Many parapsychologists rely on a substantial part of their income and research funds coming from speaking engagements and lectures. But the well is running dry.

Loyd Auerbach, a noted author and field investigator with over 25 years of in-field research, is one of those parapsychologists to feel the squeeze from Hollywood. In 2006 he was paid for 14 events in autumn alone. That number dropped to five for all of 2007. The year after that? Two. In 2009, one.

Once a prominent and sought-after man in his field, he’s been traded for these celebrities because TV stars bring more ticket sales then the stereotypical scholar with a turtleneck and suit coat. “I was making a good part of my living lecturing and doing events. Now the TV stars are getting all the lectures,” he said. “It’s been difficult to pay my mortgage.”

Over the years of my own pursuit of the unknown I get frequently asked, “Why this fascination with having all the lights off?” Simply because it adds to the creepy factor and draws the viewer in like any other b-grade horror flick. Dr. Andrew Nichols, an expert who did research for the U.S. Army (and who received the only grant ever awarded to study alleged hauntings), believes that these shows also push questionable science on the public. Nichols provides a list of what he calls bad science in these shows: Investigations always take place at night. Why ghosts would only come out then is illogical? How can anyone be a good observer in the dark? Instead, as Nichols puts it, “they just run around like little girls.”

“We get painted with the same brush,” said John Palmer, PhD of the Rhine Institute, one of the only parapsychology institutes in the country. If there’s one thing that skeptics, mainstream scientists, and the general public can all agree on, it’s that this image of the bumbling reality-TV amateur is the first thing they all think of when the subject of ghost hunting comes up in conversation.

GhostDivas, a popular podcast, interviewed former TAPS member Donna Lacroix back in 2009. During the course of the segment she made some very interesting revelations. Ghost Hunters, first and foremost, is completely entertainment and everyone is a backstabber. Jason Hawes and Grant Wilson are ‘the kings’ in front of, and behind, the camera. Long-time fans of the show will remember Brian Harnois. Jay and Grant, she asserts, had their whipping-boy in Brian, and she feels Brian was exploited to the point of mental abuse. Donna gives insight into just how “brutal” and “mentally abusive” they were towards Brian. She even addresses the rumors that the network employs a staging crew. Anyone remember the Moss Beach Distillery fiasco?

You can listen to the full interview yourself here.

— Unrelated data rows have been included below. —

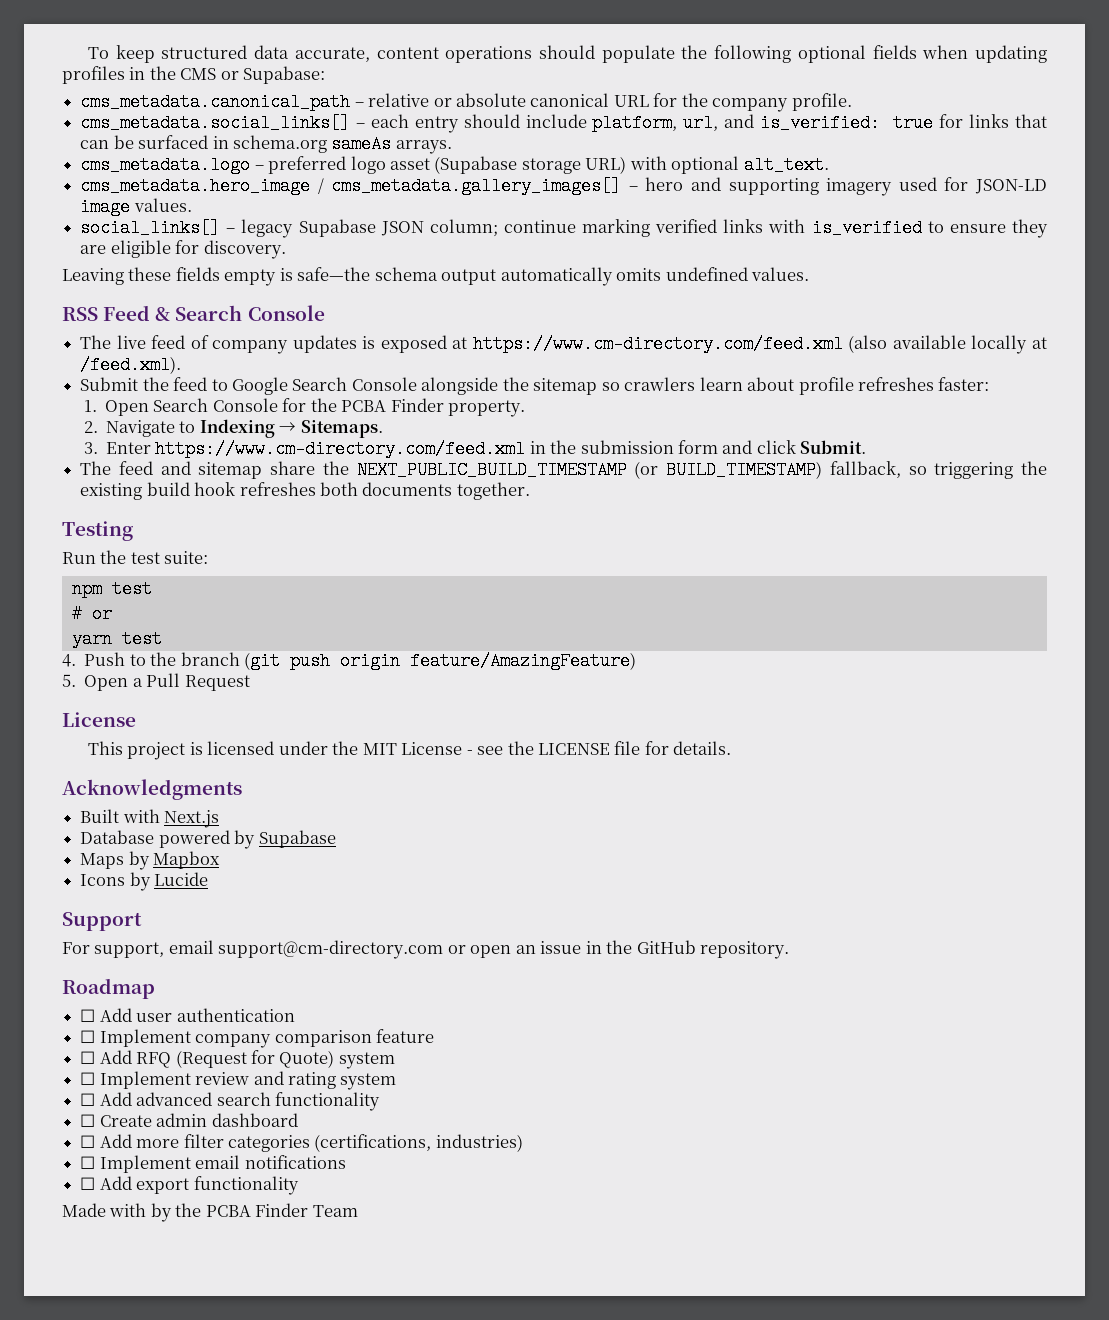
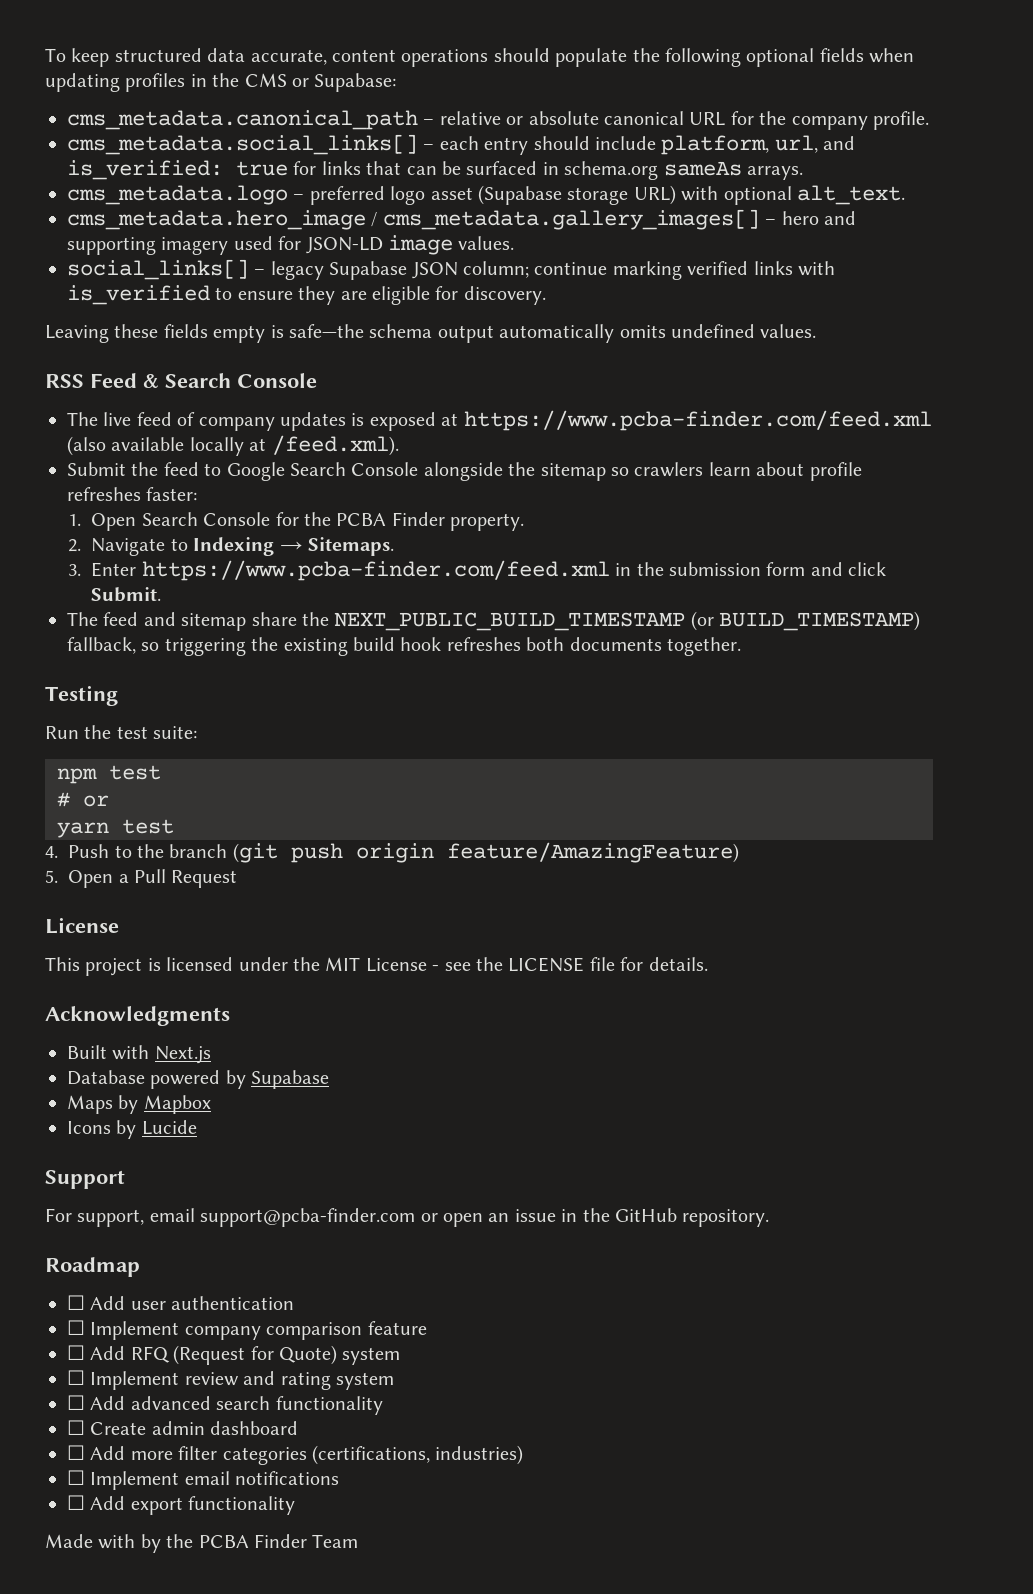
- The live feed of company updates is exposed at https://www.cm-directory.com/feed.xml (also available locally at /feed.xml).
+ The live feed of company updates is exposed at https://www.pcba-finder.com/feed.xml (also available locally at /feed.xml).
- 3. Enter https://www.cm-directory.com/feed.xml in the submission form and click Submit.
+ 3. Enter https://www.pcba-finder.com/feed.xml in the submission form and click Submit.
- For support, email support@cm-directory.com or open an issue in the GitHub repository.
+ For support, email support@pcba-finder.com or open an issue in the GitHub repository.

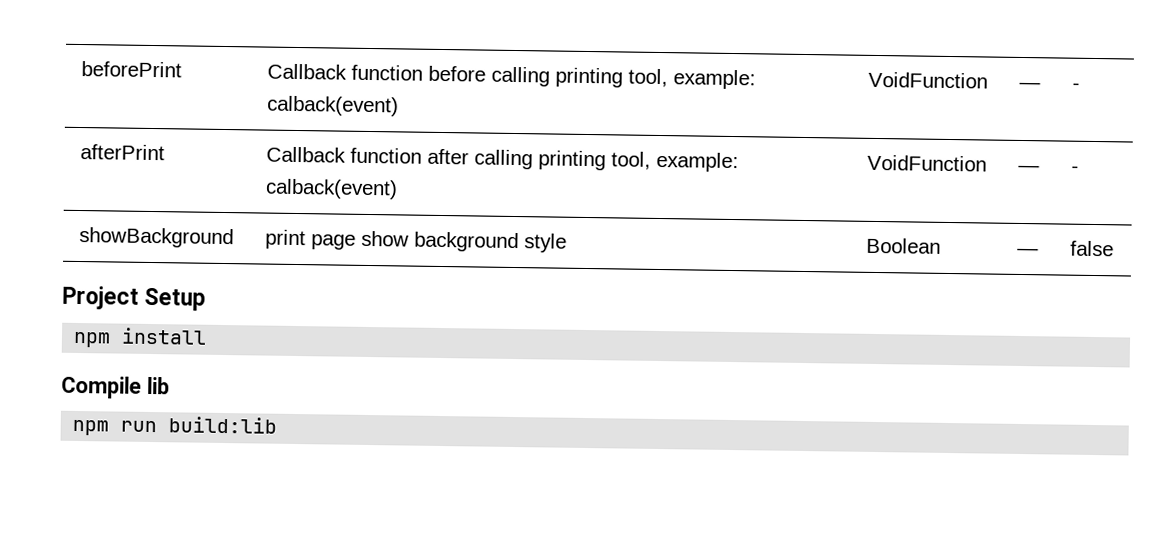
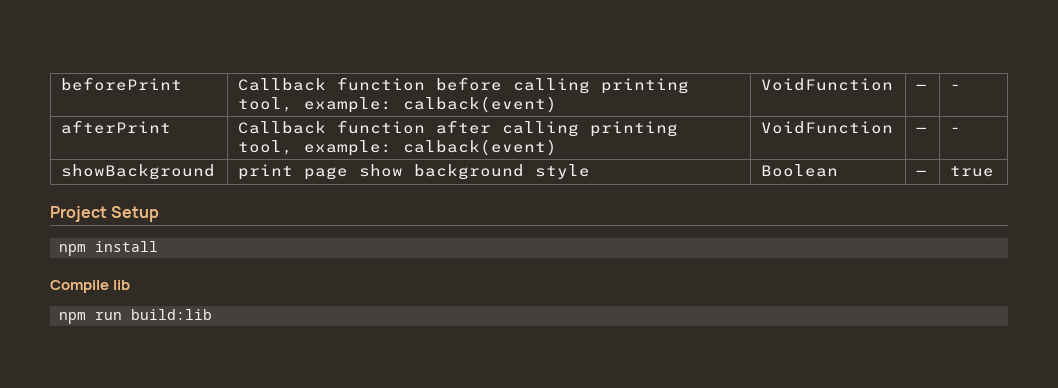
- showBackground | print page show background style | Boolean | — | false
+ showBackground | print page show background style | Boolean | — | true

Diehard fans of these shows must understand that true parapsychological research is not, and can not, be done through a weekly reality show where ratings and advertiser revenue are the real decision-makers of the show’s survival. It is done through tedious, often boring, study and analysis over a period of time determined by each individual case. To rush through countless hours of data for a final report a day or two later is just bad science.

All of this can be summed up with a classic scene from 1984’s megahit Ghostbusters when Dean Yeager comes to kick the hapless trio off Columbia University’s campus.

Dean Yeager: The University will no longer continue any funding of any kind for your group’s activities.
Peter Venkman: But the kids love us!
Dean Yeager: Dr. Venkman, we believe that the purpose of science is to serve mankind. You, however, seem to regard science as some kind of dodge, or hustle. Your theories are the worst kind of popular tripe, your methods are sloppy and your conclusions are highly questionable. You, Dr. Venkman, are a poor scientist.
Peter: I see.
Dean Yeager: And you have no place in this department or in this university.

I think that’s the only time Hollywood and the scientific community will ever see eye to eye on this issue.

Hmm, maybe there’s some common truth in this Real vs. Reel conundrum after all.